For example, an increase in unemployment, a decrease in real estate values or increases in interest rates, as well
as other factors, could weaken the economies of the communities BB&T serves. Weakness in BB&T’s market area
could depress the Company’s earnings and consequently its financial condition because:
Šcustomers may not want or need BB&T’s products or services;
Šborrowers may not be able or willing to repay their loans;
Šthe value of the collateral securing loans to borrowers may decline; and
Šthe quality of BB&T’s loan portfolio may decline.

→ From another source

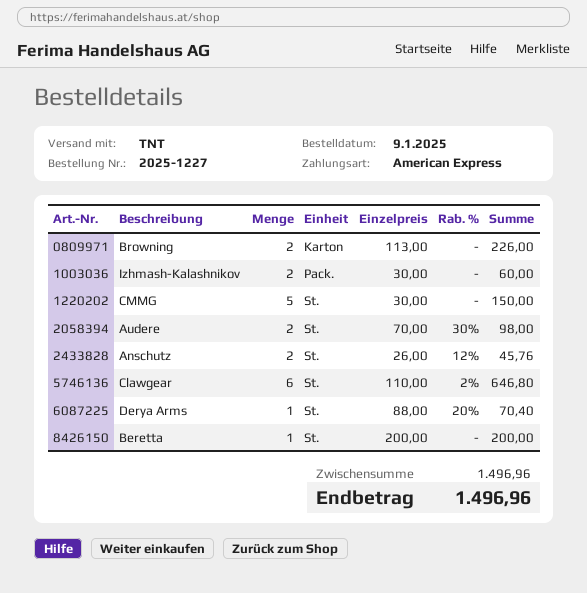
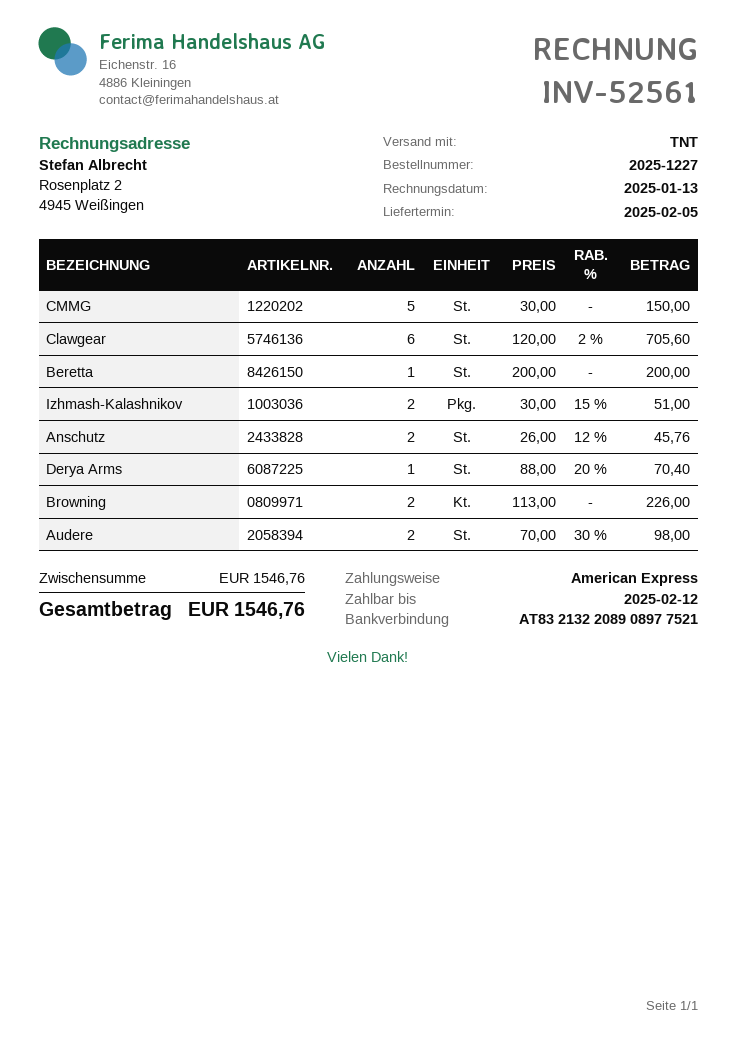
Izhmash-Kalashnikov: 2 x 30.00 = 60.00 -> 2 x 30.00 - 15% = 51.00
Clawgear: 6 x 110.00 - 2% = 646.80 -> 6 x 120.00 - 2% = 705.60
subtotal: 1496.96 -> 1546.76
total: 1496.96 -> 1546.76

Any of the latter three scenarios could require the Company to charge off a higher percentage of loans and/or
increase provisions for credit losses, which would reduce the Company’s net income. For example, beginning in
2007 and continuing through much of 2010, BB&T experienced increasing credit deterioration due to ongoing
challenges in the residential real estate markets. This period of credit deterioration combined with flat to
declining real estate values resulted in increasing loan charge-offs and higher provisions for credit losses, which
negatively impacted BB&T’s net income.
On August 14, 2009, Branch Bank entered into an agreement with the Federal Deposit Insurance
Corporation (“FDIC”) to acquire certain assets and assume substantially all of the deposits and certain liabilities
of Colonial Bank, an Alabama state-chartered bank headquartered in Montgomery, Alabama (“Colonial”). As a
result, Branch Bank acquired a significant portfolio of loans from Colonial. Although Branch Bank marked down
the acquired loan portfolio to estimated fair value, there is no assurance that the acquired loans will not suffer
further deterioration in value resulting in additional charge-offs to this loan portfolio. Fluctuations in national,
regional and local economic conditions, including those related to local residential real estate, commercial real
estate and construction markets may increase the level of charge-offs on the loan portfolio that was acquired in
the acquisition of Colonial and correspondingly reduce BB&T’s net income. These fluctuations are not predictable,
cannot be controlled and may have a material adverse impact on BB&T’s operations and financial condition even
if other favorable events occur. Although Branch Bank entered into loss sharing agreements with the FDIC,
which provide that a significant portion of losses related to specified loan portfolios that were acquired in
connection with the acquisition of Colonial will be borne by the FDIC, Branch Bank is not protected from all
losses resulting from charge-offs with respect to those specified loan portfolios. Additionally, the loss sharing
agreements have limited terms; therefore, any charge-off of related losses that Branch Bank experiences after
the term of the loss sharing agreements will not be reimbursed by the FDIC and will negatively impact BB&T’s
net income. In connection with the acquisition of Colonial, Branch Bank also acquired certain loan portfolios that
are not subject to the loss sharing agreements. Any charge-offs related to these loan portfolios will be borne by
Branch Bank in full and would also negatively impact BB&T’s net income.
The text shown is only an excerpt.